Consensus Quality
Here we present NGSpeciesID, an easy-to-use, one-software solution for the generation of high-quality consensus sequences for the long-read sequencing technologies from ONT and PacBio. We compared NGSpeciesID against results obtained with Mothur + Consension and ONTrack. In general, all three software solutions produced consensus sequences of a very high quality, reaching 99-100% accuracy in almost all cases. We show that NGSpeciesID performs comparably to the other tools. Throughout all comparisons, we see that consensus sequences based on ONT data polished with Racon usually show lower percent similarities to the Sanger sequence than consensus sequences polished with Medaka. NGSpeciesID carries out 2 rounds of Racon polishing by default. Increasing or decreasing the number of rounds might increase the consensus quality.

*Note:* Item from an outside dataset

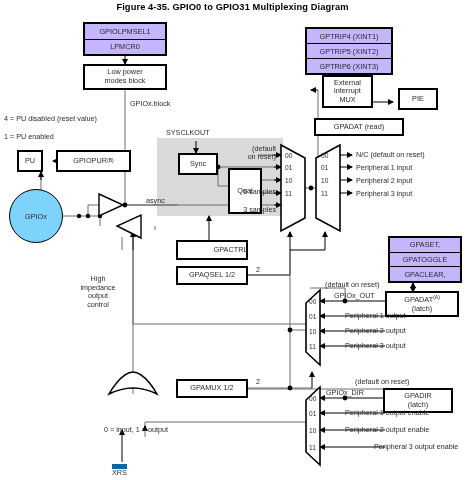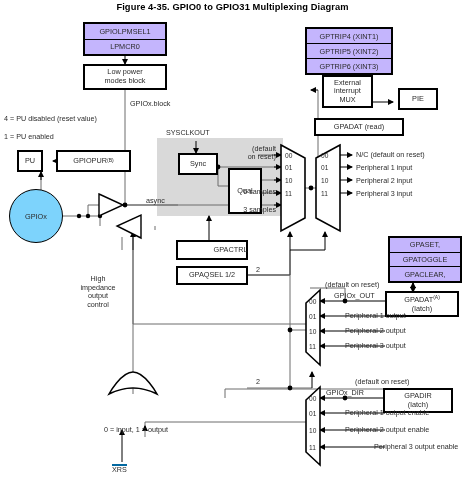"GPAMUX 1/2" div.tbox { html: none -> <div> <span>GPAMUX 1/2</span> </div> }
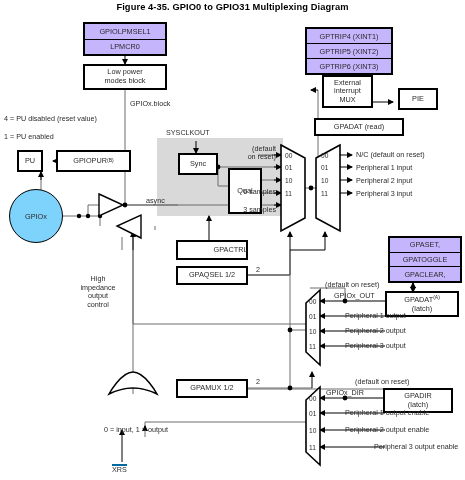"XRS" .ovl { border-top: 2px solid #0369a1 -> 5px solid #0369a1 }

We chose Medaka as the default error corrector in NGSpeciesID as it includes up to date error models. We did not include an option to use Nanopolish in NGSpeciesID, which is used in ONTrack, as this tool requires fast5 files, which are often not available for published Oxford Nanopore data. Furthermore, it requires preprocessing to generate the appropriate header structure in the corresponding fastq files, which makes it much more time consuming to use.
As the generation of consensus sequences for DNA barcoding takes only a few seconds for each sample (depending on the number of reads), we did not compare run times between the different pipelines.